Упрощенная и эффективный метод для изоляции первичных человеческие кератиноциты от взрослых кожной ткани

Общая цель этого видео — представить новый простой метод выделения и культивирования первичных клеток эпидермиса человека из ткани кожи взрослого человека. Этот передовой метод больше подходит для получения большого количества высокопотенциальных эпидермальных клеток как для лабораторного, так и для клинического применения. Промойте салфетку PBS перед взвешиванием.

Взвесьте кожную ткань с помощью электронных весов. Промойте ткань кожи с 70% этанолом в течение 30 секунд. Инкубируйте ткань в PBS с антибиотиками дважды по пять минут каждый раз.

Переложите ткань в другую стерильную посуду и тщательно гомогенизируйте с помощью лезвий скальпеля. Добавляйте 200 микролитров PBS каждые пять минут, чтобы сохранить ткань влажной. Переложите гомогенизированную ткань в трубку объемом 50 миллилитров.

Добавьте 10 миллилитров ферментной смеси на каждый грамм кожной ткани. Тщательно смешайте ферменты с гомогенизированными тканями. Выдержать смесь на водяной бане при температуре 37 градусов Цельсия с встряхиванием.

После этого добавьте 1/5 объема 0,25%трипсина. Продолжайте инкубацию в течение 30 минут на водяной бане при температуре 37 градусов Цельсия. Добавьте в смесь раствор Dnase I в соотношении один к 100.

Затем высиживайте еще пять минут. Остановите процесс пищеварения, добавив такой же объем нейтрализующей среды. Подавайте раствор пипеткой вверх и вниз около 20 раз.

Отфильтруйте диссоциированные клетки через клеточный фильтр 100 микрометров, чтобы удалить остатки ткани. Центрифугируйте при 200 г в течение пяти минут. Следите за гранулой на дне трубки.

Удалите надосадочную жидкость и промойте клеточную гранулу 10 миллилитрами нейтрализующей среды. Затем центрифугировать при 200 г в течение пяти минут. Ресуспендируйте клеточную гранулу в инокуляционной среде с 10 микромолярным ингибитором ROCK.

Поместите два раза по 10 на шестую клетку в 100-миллиметровую чашку для культивирования. Через три дня замените среду для посева на бессывороточную кератиноцитарную среду. Меняйте среду каждые два дня.

Когда клетки достигнут примерно 80% плотности, пропустите клетки. Промойте клетки с помощью PBS. При необходимости трипсинизируйте в течение двух минут и промойте клетки PBS для удаления загрязненных дермальных клеток.

Добавьте такой же объем нейтрализующей среды. Центрифугируйте при 200 г в течение пяти минут. Наконец, удалите надосадочную жидкость и снова суспендируйте клеточную гранулу.

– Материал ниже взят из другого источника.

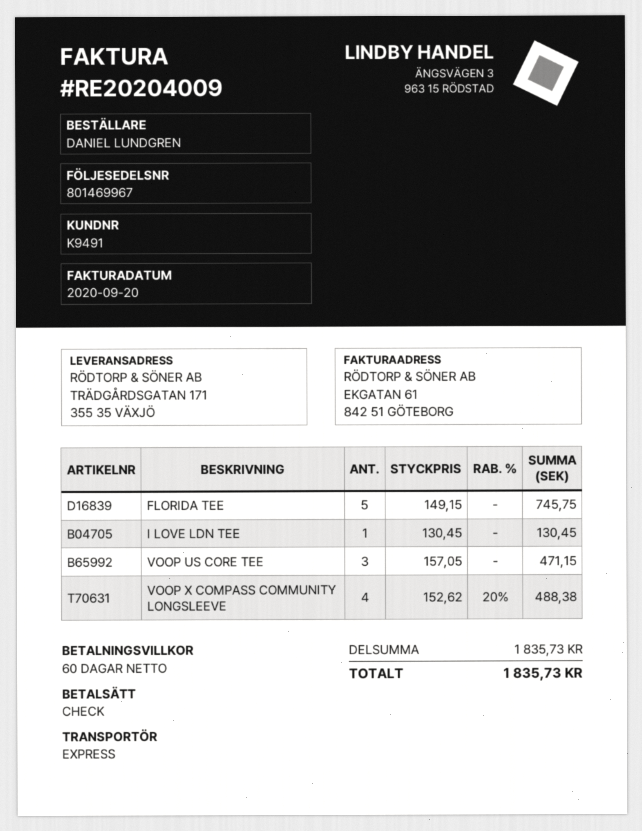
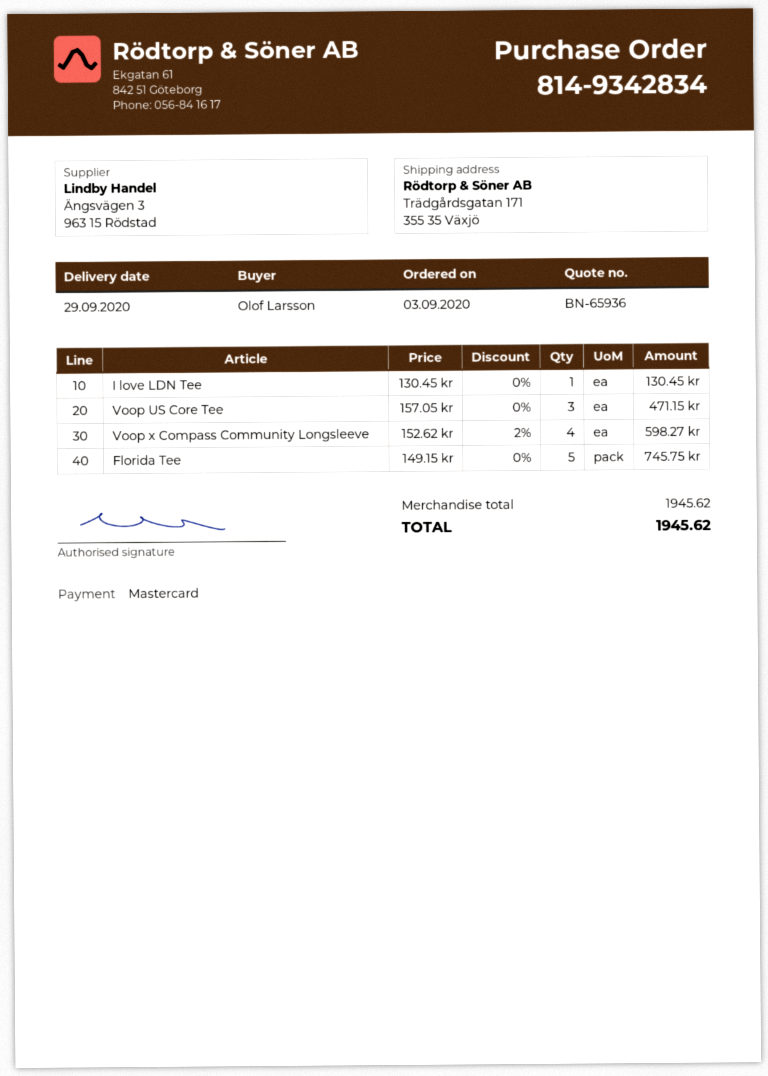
ordered by: DANIEL LUNDGREN -> Olof Larsson
payment method: cheque -> Mastercard
VOOP X COMPASS COMMUNITY LONGSLEEVE: 4 x 152.62 - 20% = 488.38 -> 4 x 152.62 - 2% = 598.27
subtotal: 1835.73 -> 1945.62
total: 1835.73 -> 1945.62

Выделенные кератиноциты из тканей кожи человека инкубировали отдельно двумя методами. Традиционный метод представляет собой двухэтапное пищеварение, которое включает в себя двухдневную процедуру. В отличие от этого, новый метод представляет собой одноэтапное разложение, которое занимает около трех часов.

На третий день мы можем легко найти множество клеточных кластеров, культивируемых новым методом, в то время как при использовании традиционного метода этого явления не происходит. На пятый день было замечено, что новый метод производит большее количество первичных клеток. Для проверки статуса дифференцировки культивируемых кератиноцитов мы проанализировали базальный клеточный маркер К5 и терминальный маркер дифференцировки лорикрин.

Мы обнаружили, что 90% от общего числа клеток были K5-положительными, но менее 10% клеток экспрессировали лорикрин на третьем пассаже, что указывает на то, что они являются недифференцированными кератиноцитами. Мы проверили экспрессию виментина, который экспрессируется в дермальном фибробласте, чтобы изучить загрязнение дермальных клеток во время выделения. Мы обнаружили, что около 3% дермальных клеток появились в первоначальном пассаже, но только около 0,02% дермальных клеток были обнаружены в третьем пассаже, что указывает на высокую чистоту эпидермальных клеток после пассажа.